> _Task to complete_
Check each line of the material below for "more" and copy those where it appears.

> _Data_
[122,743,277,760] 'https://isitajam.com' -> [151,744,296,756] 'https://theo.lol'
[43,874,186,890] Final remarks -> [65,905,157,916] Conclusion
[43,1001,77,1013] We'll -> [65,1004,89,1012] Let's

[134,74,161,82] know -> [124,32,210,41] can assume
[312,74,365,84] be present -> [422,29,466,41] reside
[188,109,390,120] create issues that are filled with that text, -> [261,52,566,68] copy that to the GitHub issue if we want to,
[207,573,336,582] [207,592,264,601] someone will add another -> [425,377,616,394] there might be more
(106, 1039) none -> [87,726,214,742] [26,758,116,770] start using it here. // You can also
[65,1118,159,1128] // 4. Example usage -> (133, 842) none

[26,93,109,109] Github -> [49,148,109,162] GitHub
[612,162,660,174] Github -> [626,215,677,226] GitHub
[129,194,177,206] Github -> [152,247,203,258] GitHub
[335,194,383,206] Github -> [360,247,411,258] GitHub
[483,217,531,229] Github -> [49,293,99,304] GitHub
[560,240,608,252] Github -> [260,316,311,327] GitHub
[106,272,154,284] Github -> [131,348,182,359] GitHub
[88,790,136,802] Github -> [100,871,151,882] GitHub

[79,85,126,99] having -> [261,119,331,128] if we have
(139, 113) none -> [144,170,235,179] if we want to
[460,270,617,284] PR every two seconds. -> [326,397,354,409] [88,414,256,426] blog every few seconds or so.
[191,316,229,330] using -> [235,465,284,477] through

---

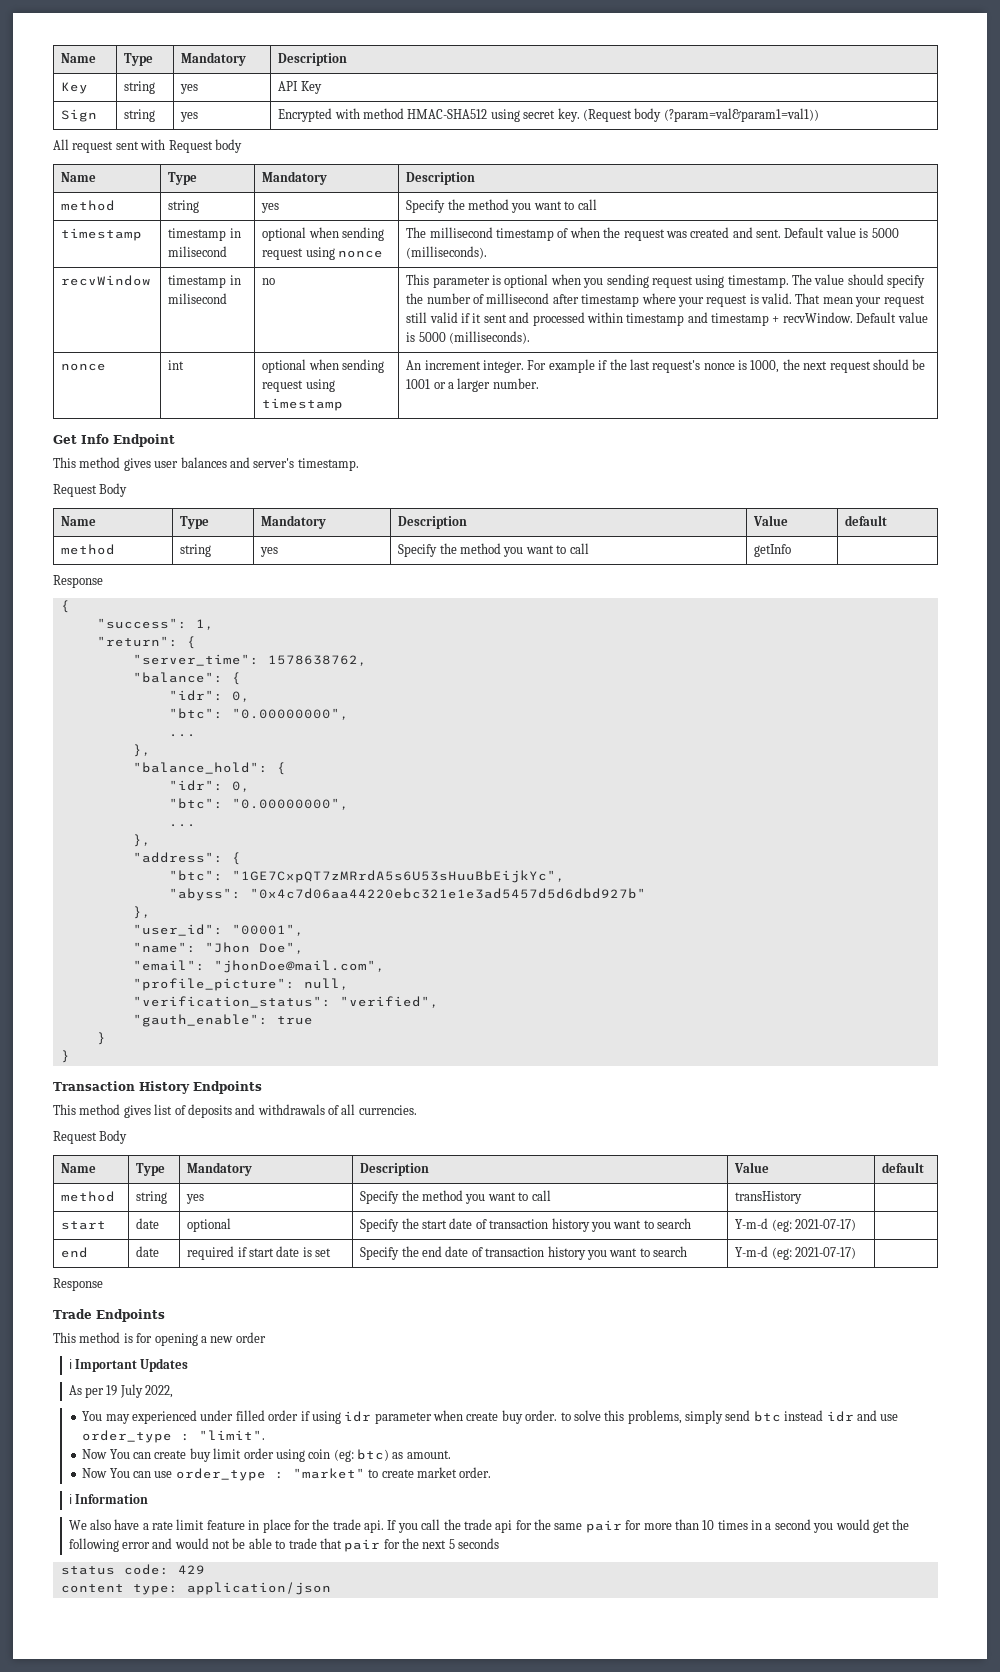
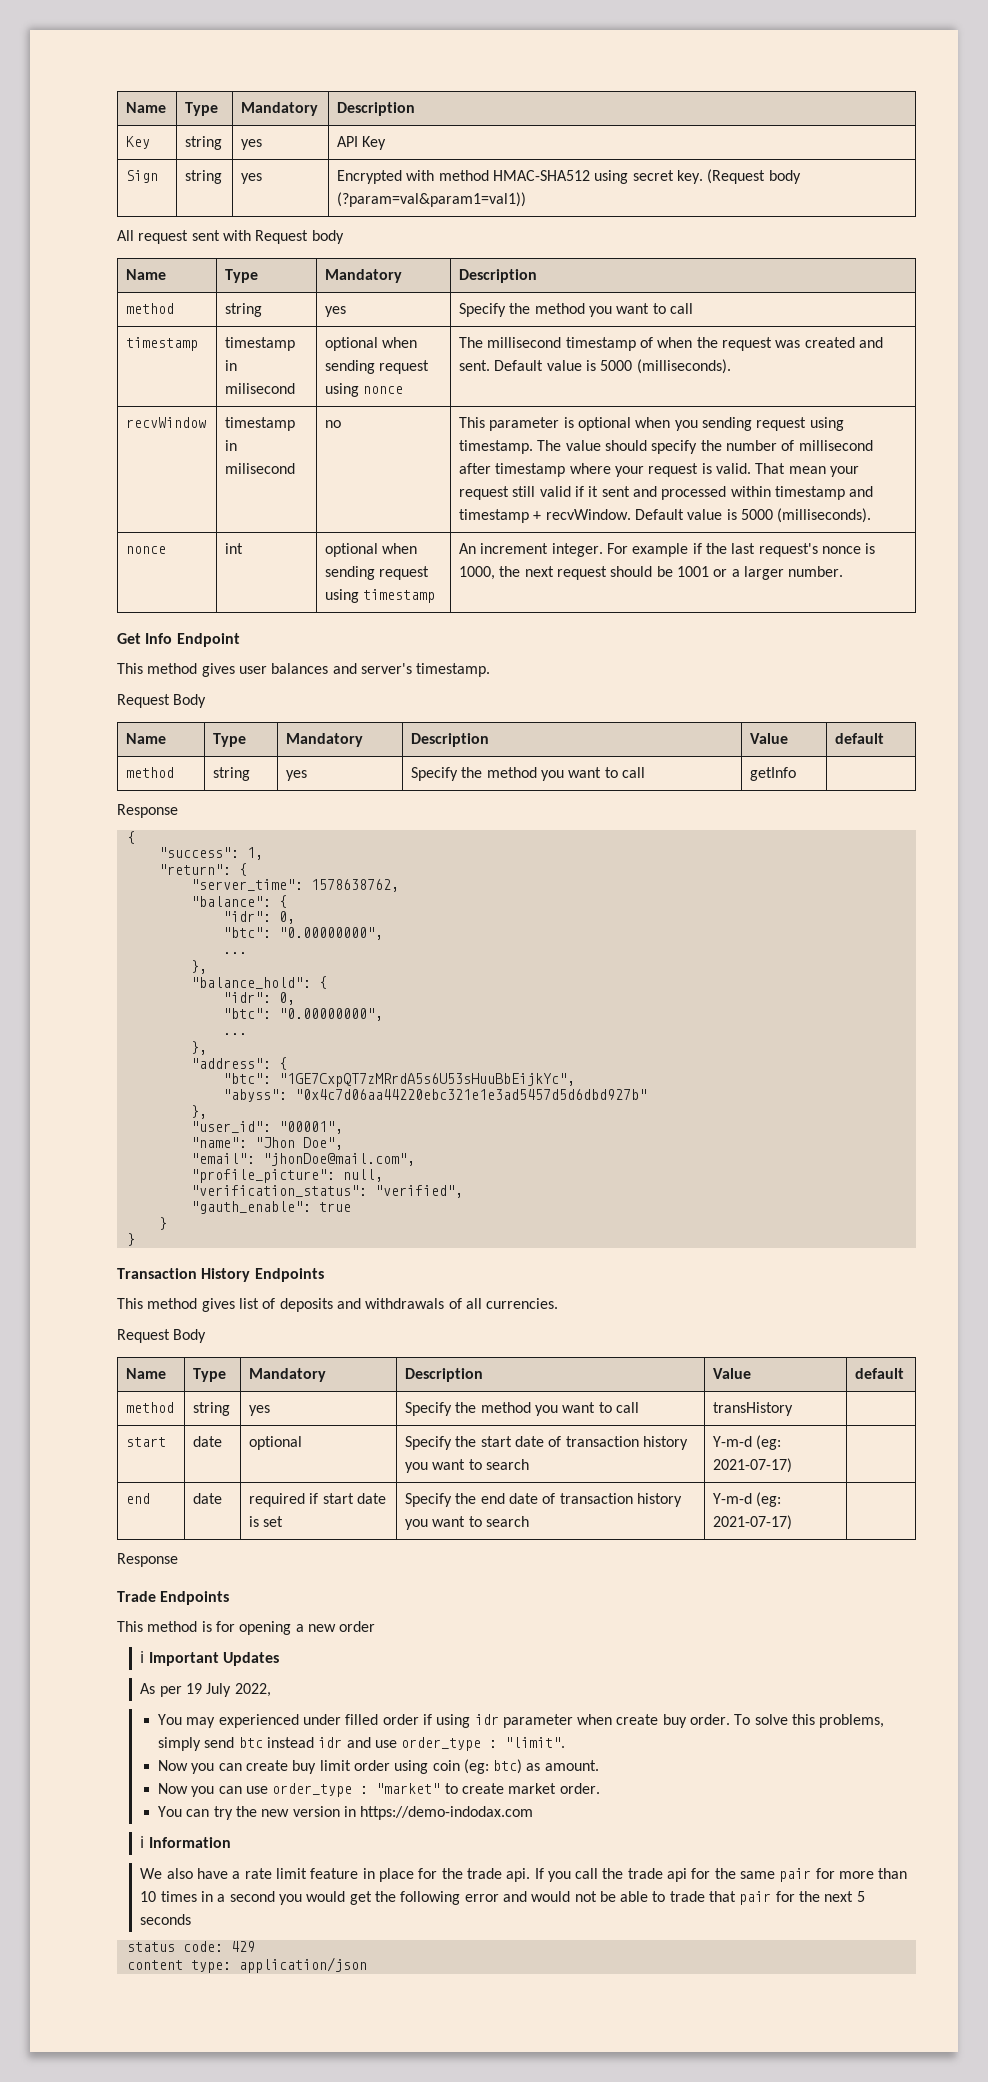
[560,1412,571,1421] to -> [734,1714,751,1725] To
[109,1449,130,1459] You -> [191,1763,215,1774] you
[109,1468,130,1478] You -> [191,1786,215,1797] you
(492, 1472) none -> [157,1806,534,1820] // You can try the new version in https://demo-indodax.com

...

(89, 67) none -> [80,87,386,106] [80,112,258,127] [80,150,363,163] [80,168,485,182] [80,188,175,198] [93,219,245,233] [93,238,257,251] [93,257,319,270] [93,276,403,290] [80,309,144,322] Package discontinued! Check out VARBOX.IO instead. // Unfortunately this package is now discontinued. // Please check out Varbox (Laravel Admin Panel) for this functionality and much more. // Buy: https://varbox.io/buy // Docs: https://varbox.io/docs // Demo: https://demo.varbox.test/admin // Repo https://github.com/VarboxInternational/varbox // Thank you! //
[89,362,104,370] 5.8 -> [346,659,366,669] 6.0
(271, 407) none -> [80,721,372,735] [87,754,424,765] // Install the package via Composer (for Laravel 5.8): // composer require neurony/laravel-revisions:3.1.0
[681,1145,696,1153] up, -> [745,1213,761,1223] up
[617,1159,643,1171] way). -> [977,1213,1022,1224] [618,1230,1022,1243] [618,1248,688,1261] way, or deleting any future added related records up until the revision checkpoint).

> _Response_
[207,573,336,582] [207,592,264,601] someone will add another -> [425,377,616,394] there might be more
(89, 67) none -> [80,87,386,106] [80,112,258,127] [80,150,363,163] [80,168,485,182] [80,188,175,198] [93,219,245,233] [93,238,257,251] [93,257,319,270] [93,276,403,290] [80,309,144,322] Package discontinued! Check out VARBOX.IO instead. // Unfortunately this package is now discontinued. // Please check out Varbox (Laravel Admin Panel) for this functionality and much more. // Buy: https://varbox.io/buy // Docs: https://varbox.io/docs // Demo: https://demo.varbox.test/admin // Repo https://github.com/VarboxInternational/varbox // Thank you! //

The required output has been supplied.